Which lines in the data below contain the word "start"? Pull each of them out.

Records drawn from a dataset:
╭──

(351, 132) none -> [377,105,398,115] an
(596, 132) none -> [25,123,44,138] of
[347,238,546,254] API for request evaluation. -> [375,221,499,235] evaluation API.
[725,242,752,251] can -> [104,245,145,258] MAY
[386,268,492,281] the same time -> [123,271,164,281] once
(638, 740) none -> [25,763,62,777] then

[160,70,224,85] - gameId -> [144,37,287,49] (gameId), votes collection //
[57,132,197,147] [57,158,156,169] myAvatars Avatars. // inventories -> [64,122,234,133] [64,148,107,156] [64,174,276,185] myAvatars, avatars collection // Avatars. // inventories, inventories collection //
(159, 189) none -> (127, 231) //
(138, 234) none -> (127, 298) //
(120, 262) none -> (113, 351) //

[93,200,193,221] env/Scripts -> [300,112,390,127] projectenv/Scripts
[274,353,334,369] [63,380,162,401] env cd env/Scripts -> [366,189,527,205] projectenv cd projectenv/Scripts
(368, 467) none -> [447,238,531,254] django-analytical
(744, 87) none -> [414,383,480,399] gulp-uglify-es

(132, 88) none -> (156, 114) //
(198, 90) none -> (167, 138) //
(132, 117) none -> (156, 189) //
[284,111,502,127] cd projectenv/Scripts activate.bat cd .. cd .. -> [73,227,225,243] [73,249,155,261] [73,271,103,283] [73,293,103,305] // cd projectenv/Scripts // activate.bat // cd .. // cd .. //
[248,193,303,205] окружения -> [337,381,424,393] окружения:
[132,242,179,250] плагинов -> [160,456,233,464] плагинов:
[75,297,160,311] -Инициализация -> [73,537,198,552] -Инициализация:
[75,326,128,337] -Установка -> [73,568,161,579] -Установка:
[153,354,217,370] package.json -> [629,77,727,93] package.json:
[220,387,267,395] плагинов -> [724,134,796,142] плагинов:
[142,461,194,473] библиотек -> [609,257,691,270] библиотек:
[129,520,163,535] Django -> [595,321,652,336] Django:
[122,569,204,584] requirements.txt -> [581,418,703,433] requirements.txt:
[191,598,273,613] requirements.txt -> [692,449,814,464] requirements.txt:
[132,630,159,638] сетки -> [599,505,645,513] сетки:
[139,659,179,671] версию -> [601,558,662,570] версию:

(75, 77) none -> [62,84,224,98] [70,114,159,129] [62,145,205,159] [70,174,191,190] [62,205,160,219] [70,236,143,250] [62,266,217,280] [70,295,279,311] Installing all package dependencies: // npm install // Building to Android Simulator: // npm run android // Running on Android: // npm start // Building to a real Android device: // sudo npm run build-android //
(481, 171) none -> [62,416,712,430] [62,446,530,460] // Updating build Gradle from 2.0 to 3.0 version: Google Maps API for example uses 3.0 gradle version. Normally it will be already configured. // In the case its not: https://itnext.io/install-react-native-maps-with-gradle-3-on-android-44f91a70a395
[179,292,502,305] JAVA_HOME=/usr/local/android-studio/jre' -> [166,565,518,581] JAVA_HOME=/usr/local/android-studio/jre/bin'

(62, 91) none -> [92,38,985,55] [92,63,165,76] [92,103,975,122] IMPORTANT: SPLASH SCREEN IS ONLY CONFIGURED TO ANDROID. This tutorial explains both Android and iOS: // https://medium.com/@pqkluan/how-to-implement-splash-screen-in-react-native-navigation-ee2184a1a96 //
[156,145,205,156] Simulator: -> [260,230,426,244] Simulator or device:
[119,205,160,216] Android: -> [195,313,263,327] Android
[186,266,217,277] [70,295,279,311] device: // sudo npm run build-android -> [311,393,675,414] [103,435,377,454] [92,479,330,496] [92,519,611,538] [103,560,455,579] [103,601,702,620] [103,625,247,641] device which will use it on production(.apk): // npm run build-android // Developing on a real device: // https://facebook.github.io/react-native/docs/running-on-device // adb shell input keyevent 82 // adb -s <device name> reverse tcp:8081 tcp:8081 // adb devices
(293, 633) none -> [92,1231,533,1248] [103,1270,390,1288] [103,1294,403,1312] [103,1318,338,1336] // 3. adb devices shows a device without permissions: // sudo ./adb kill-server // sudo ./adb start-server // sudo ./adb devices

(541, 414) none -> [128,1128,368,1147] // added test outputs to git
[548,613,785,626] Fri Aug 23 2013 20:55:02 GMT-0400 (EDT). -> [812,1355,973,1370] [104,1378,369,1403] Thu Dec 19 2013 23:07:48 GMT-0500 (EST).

╰──

> EXERCISE OUTPUT
(75, 77) none -> [62,84,224,98] [70,114,159,129] [62,145,205,159] [70,174,191,190] [62,205,160,219] [70,236,143,250] [62,266,217,280] [70,295,279,311] Installing all package dependencies: // npm install // Building to Android Simulator: // npm run android // Running on Android: // npm start // Building to a real Android device: // sudo npm run build-android //
(293, 633) none -> [92,1231,533,1248] [103,1270,390,1288] [103,1294,403,1312] [103,1318,338,1336] // 3. adb devices shows a device without permissions: // sudo ./adb kill-server // sudo ./adb start-server // sudo ./adb devices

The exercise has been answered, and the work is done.